On Wednesday, Theatre NorthWest announced its new Theatre in the Pen program in collaboration with the Prince George Regional Correctional Centre.

The program is inspired by similar artistic rehabilitation programs for inmates, such as the 41-year-old "William Head on Stage" at the William Head Institution on Vancouver Island, and the Pops in the Pen music appreciation program organized by the Prince George Symphony Orchestra.

Sessions of Theatre in the Pen, which started three weeks ago and are held once every week, include small-scale performances and different games and activities designed to develop communication skills among the participating prisoners.

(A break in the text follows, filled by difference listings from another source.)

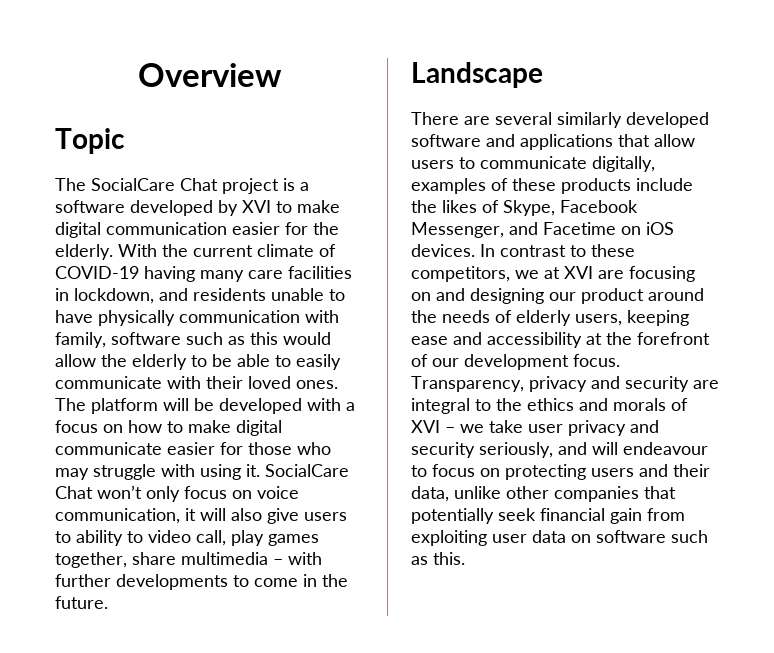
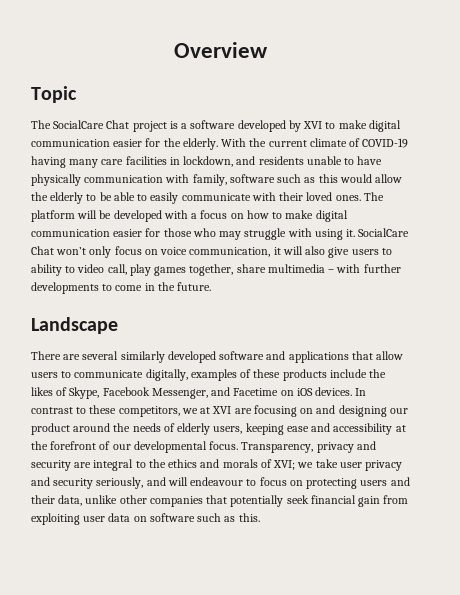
- The platform will be developed with a focus on how to make digital communicate easier for those who may struggle with using it.
+ The platform will be developed with a focus on how to make digital communication easier for those who may struggle with using it.
- In contrast to these competitors, we at XVI are focusing on and designing our product around the needs of elderly users, keeping ease and accessibility at the forefront of our development focus.
+ In contrast to these competitors, we at XVI are focusing on and designing our product around the needs of elderly users, keeping ease and accessibility at the forefront of our developmental focus.
- Transparency, privacy and security are integral to the ethics and morals of XVI – we take user privacy and security seriously, and will endeavour to focus on protecting users and their data, unlike other companies that potentially seek financial gain from exploiting user data on software such as this.
+ Transparency, privacy and security are integral to the ethics and morals of XVI; we take user privacy and security seriously, and will endeavour to focus on protecting users and their data, unlike other companies that potentially seek financial gain from exploiting user data on software such as this.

Unlike the program at William Head, Theatre in the Pen doesn't involve a full-length production because inmates at the Prince George Regional Correctional Centre are serving shorter sentences.

Theatre NorthWest artistic producer Marnie Hamagami, who previously worked at the Prince George Symphony Orchestra, says she has been passionate about organizing a jail theatre program since she watched a show produced by William Head on Stage 13 years ago.

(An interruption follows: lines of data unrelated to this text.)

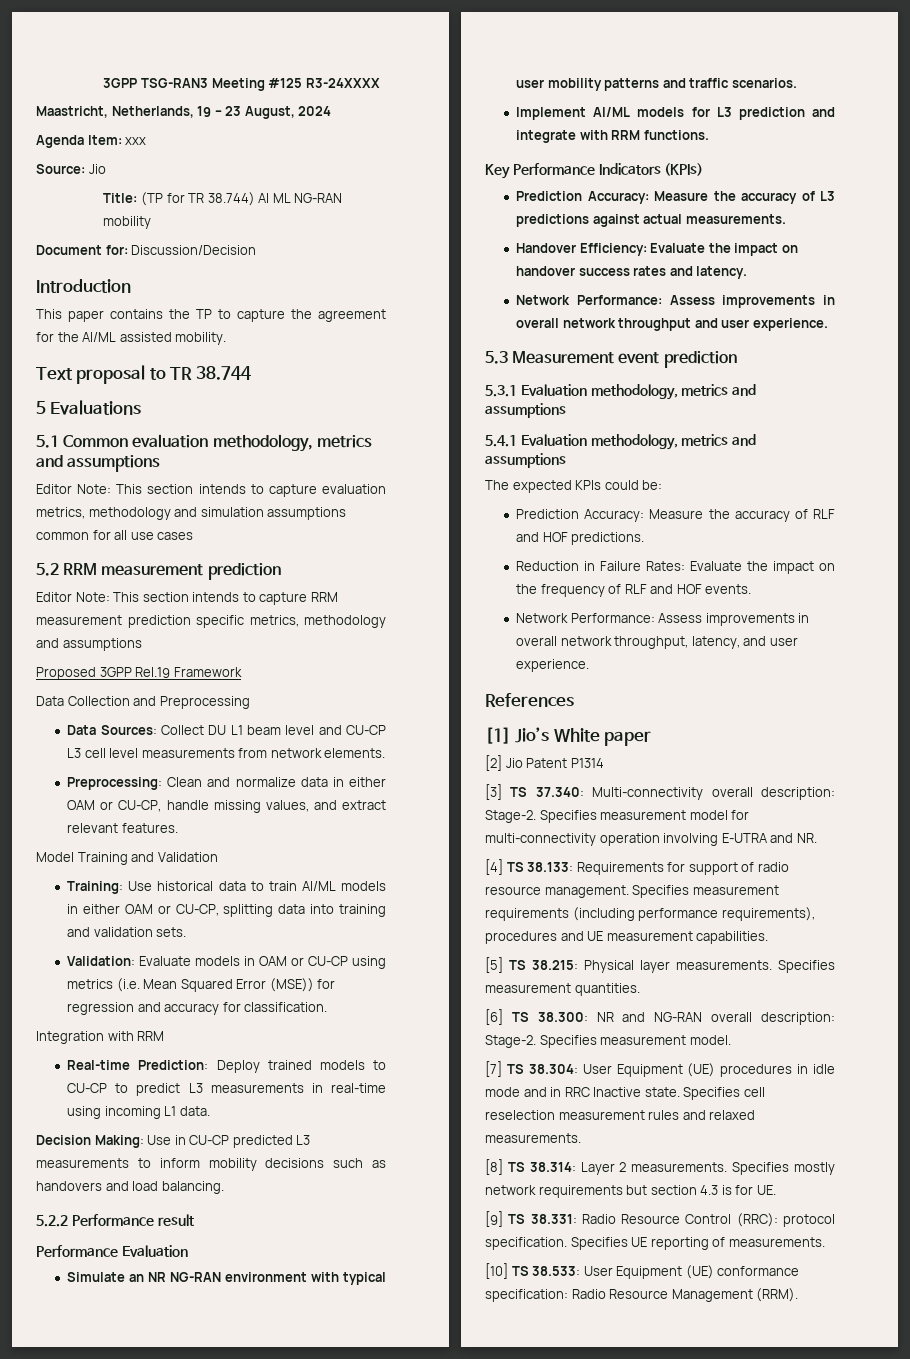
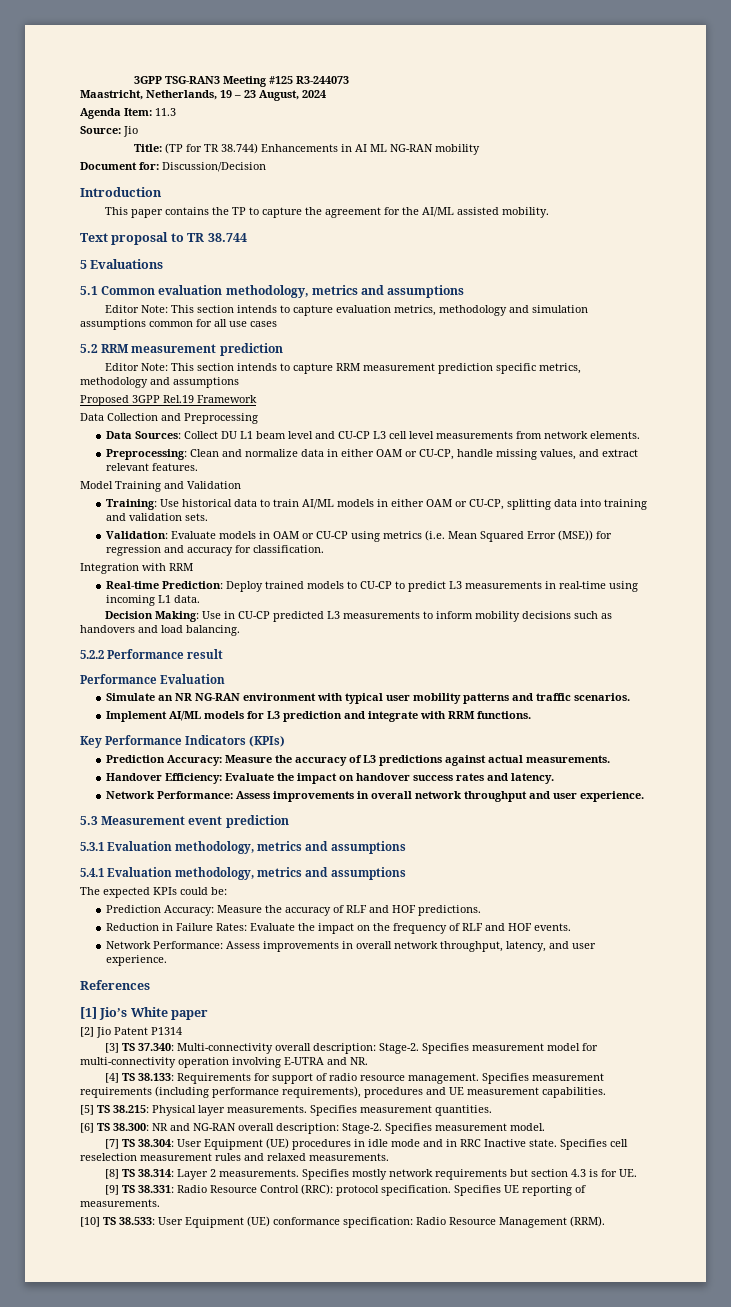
- 3GPP TSG-RAN3 Meeting #125 R3-24XXXX
+ 3GPP TSG-RAN3 Meeting #125 R3-244073
- Agenda Item: xxx
+ Agenda Item: 11.3
- Title: (TP for TR 38.744) AI ML NG-RAN mobility
+ Title: (TP for TR 38.744) Enhancements in AI ML NG-RAN mobility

"I have wanted [the program] to get off the ground for ages. There [are] lots of opportunities for arts organizations to contribute to the communities that support us, and this is one way that we can do that."

Prince George Regional Correctional Centre inmates who join the program will participate in shorter productions designed to improve their communication skills. (Andrew Kurjata/CBC)

Inmates having fun reading Shakespeare

Artistic associate and program co-ordinator Bradley Charles says the theatre has conducted three 1½-hour sessions, where six to eight participants read and discuss drama scripts that they choose from Charles's recommendations.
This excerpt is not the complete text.